Według specjalistek od literatury angielskiej analiza tekstu, pisowni, stylu i rymów sugeruje, że najbardziej prawdopodobnym współautorem komedii opublikowanej w pierwszym zbiorowym wydaniu dzieł Szekspira z roku 1623 był Middleton. Spod jego pióra miała wyjść jedna ze scen trzeciego aktu.
- Pisarze mają swoje wyraźne literackie odciski palców i językowe odrębności. W przypadku sztuki Wszystko dobre... wyraźne wskazują one na Middletona - uważają dwie oksfordzkie anglistki: prof. Laurie Maguire i dr Emma Smith.
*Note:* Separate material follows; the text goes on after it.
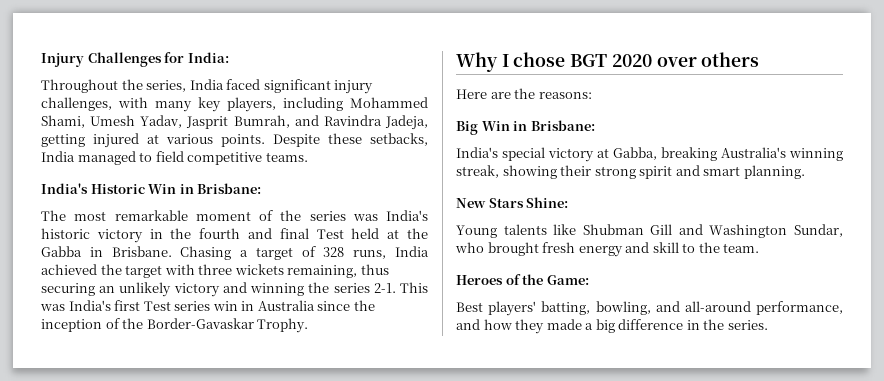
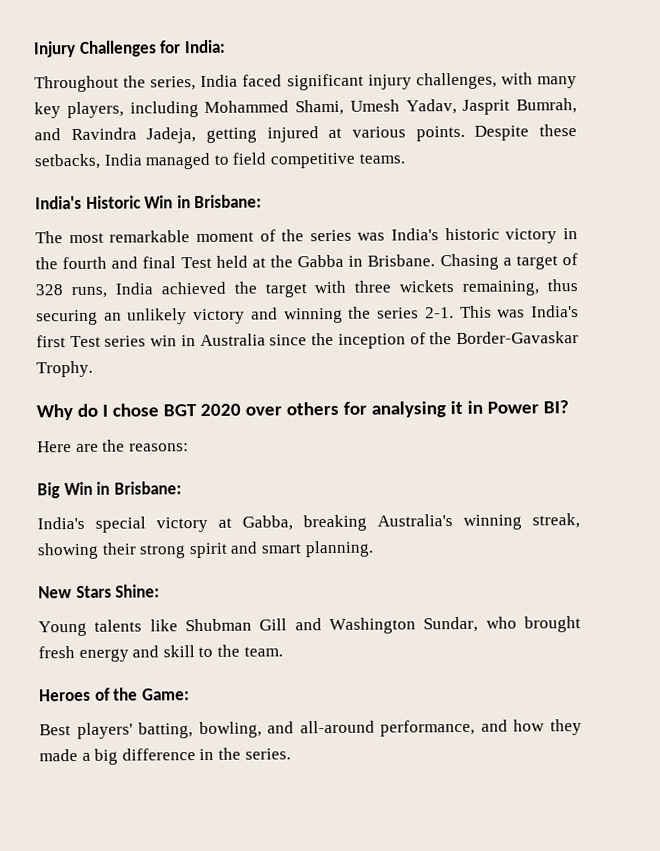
- Why I chose BGT 2020 over others
+ Why do I chose BGT 2020 over others for analysing it in Power BI?

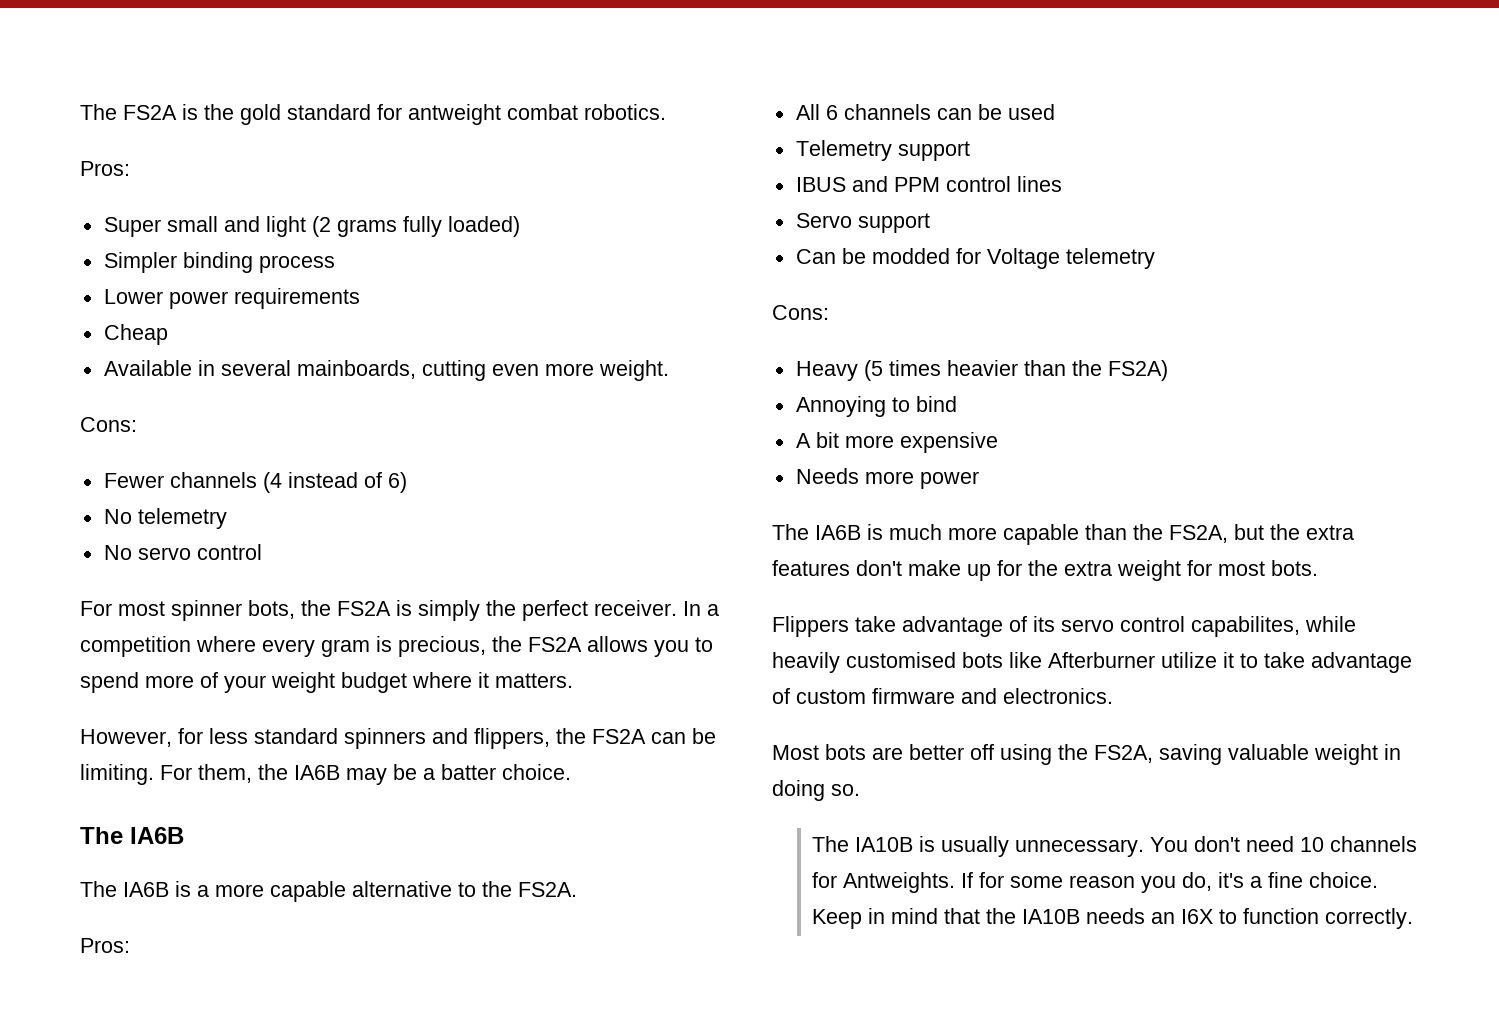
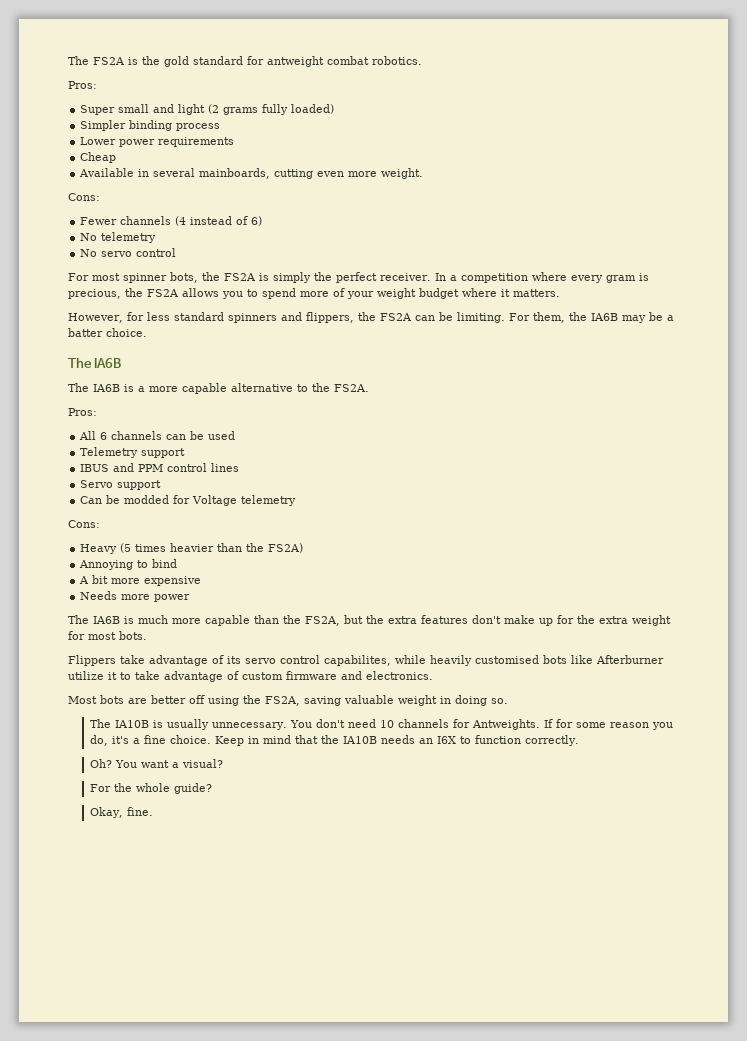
+ Oh? You want a visual?
+ For the whole guide?
+ Okay, fine.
Wśród dowodów, które mogą świadczyć o tym, że Middleton jest współautorem sztuki Szekspira, jest m.in. to, że 19 proc. tekstu stanowią rymowanki; w dramatach Middletona normą było 20 proc. tekstu rymowanego. W utworze występuje też słowo "ruttish" (oznacza to samo, co "lustful" - pożądliwy lub lubieżny), którego Szekspir nigdy nie używał, a za to w identycznym znaczeniu występuje w innym dziele Middletona, "Feniksie"
- Nie twierdzimy definitywnie, że Middleton i Szekspir pracowali razem nad tym utworem, lecz wkład Middletona z pewnością tłumaczyłby wiele stylistycznych, tekstowych i narracyjnych dziwności - dodają.
Wiadomo, że Szekspir pracował też z innymi dramaturgami. Przypominało to relacje mistrza z czeladnikiem. Młody Szekspir jako początkujący dramaturg sam terminował u innych, a w późniejszym wieku nauki u niego pobierali inni.